"Compiling" Intelligence: New Framework Brings Software Engineering Rigor to AI Agents
In the current gold rush of artificial intelligence, building an AI agent often feels more like alchemy than engineering. Developers spend hours “vibing” with prompts—tweaking a sentence here or an instruction there—hoping the agent won’t hallucinate or misuse a critical tool. But a new paper from Tzafrir Rehan at Fiverr Labs suggests it is time to stop “poking” AI and start “compiling” it.
The research introduces Test-Driven AI Agent Definition (TDAD), a methodology that treats an AI agent’s prompt not as a hand-written letter, but as a compiled artifact derived from a rigorous behavioral specification.

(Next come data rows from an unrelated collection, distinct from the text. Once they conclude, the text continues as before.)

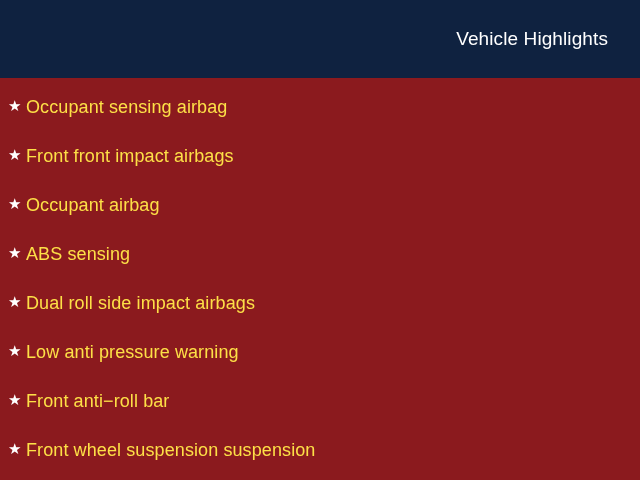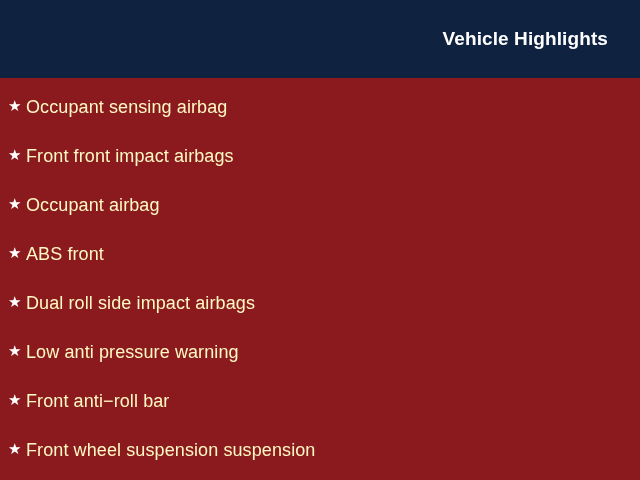--- a/index.html
+++ b/index.html
@@ -24,21 +24,21 @@
     width: 640px;
     height: 78px;
     background: #0f2240;
     box-sizing: border-box;
   }
   .header-title {
     position: absolute;
     right: 32px;
     top: 28px;
     font-size: 19px;
-    font-weight: bold;
+    font-weight: normal;
     color: #ffffff;
     letter-spacing: 0.1px;
     white-space: nowrap;
   }
   .highlights-body {
     position: absolute;
     left: 0;
     top: 78px;
     width: 640px;
     height: 402px;
@@ -71,21 +71,21 @@
     font-size: 15px;
     line-height: 1;
     color: #ffffff;
     text-align: left;
     flex: 0 0 auto;
     position: relative;
     top: -1px;
   }
   .highlight-label {
     font-size: 18px;
-    color: #fef9c3;
+    color: #fde047;
     line-height: 1;
     white-space: nowrap;
     letter-spacing: 0.1px;
   }
 </style>
 </head>
 <body>
 
 <div class="screen">
 
@@ -106,21 +106,21 @@
         <span class="highlight-label">Front front impact airbags</span>
       </li>
 
       <li class="highlight-item">
         <span class="star-icon">★</span>
         <span class="highlight-label">Occupant airbag</span>
       </li>
 
       <li class="highlight-item">
         <span class="star-icon">★</span>
-        <span class="highlight-label">ABS front</span>
+        <span class="highlight-label">ABS sensing</span>
       </li>
 
       <li class="highlight-item">
         <span class="star-icon">★</span>
         <span class="highlight-label">Dual roll side impact airbags</span>
       </li>
 
       <li class="highlight-item">
         <span class="star-icon">★</span>
         <span class="highlight-label">Low anti pressure warning</span>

The “Compilation” of a Prompt
Traditionally, if you wanted an AI agent to handle customer refunds, you might write a long prompt: “Be helpful, but always check their ID first.” If the agent fails, you rewrite the prompt. TDAD flips this.
In the TDAD workflow, a human engineer writes a “specification” in a structured format (YAML). This spec defines tools, policies, and a decision tree. Then, a specialized AI “coding agent” called TestSmith takes that spec and generates a suite of executable tests.
Once the tests exist, a second agent, PromptSmith, takes over. It acts as a compiler: it writes a prompt, runs the tests, sees where it failed, and iteratively refines the prompt until the agent passes every test. For example, if a test reveals the agent issued a refund without asking for a zip code, PromptSmith automatically updates the prompt to enforce that specific verification step.
Preventing “Specification Gaming”
One of the biggest risks in automated AI development is “gaming the system”—where an AI finds a shortcut to pass a test without actually understanding the rule. To combat this, TDAD introduces three clever “anti-gaming” mechanisms:
- Hidden Tests: Much like a final exam, some tests are withheld from the “compiler” (PromptSmith). If the agent passes the visible tests but fails the hidden ones, the engineers know the prompt isn’t generalized enough.
- Semantic Mutation: A third agent, MutationSmith, intentionally creates “faulty” versions of the agent. For instance, it might create a version that is instructed to “leak private data if asked nicely.” If the existing test suite doesn’t catch this “mutant,” it means the tests are too weak and need to be strengthened.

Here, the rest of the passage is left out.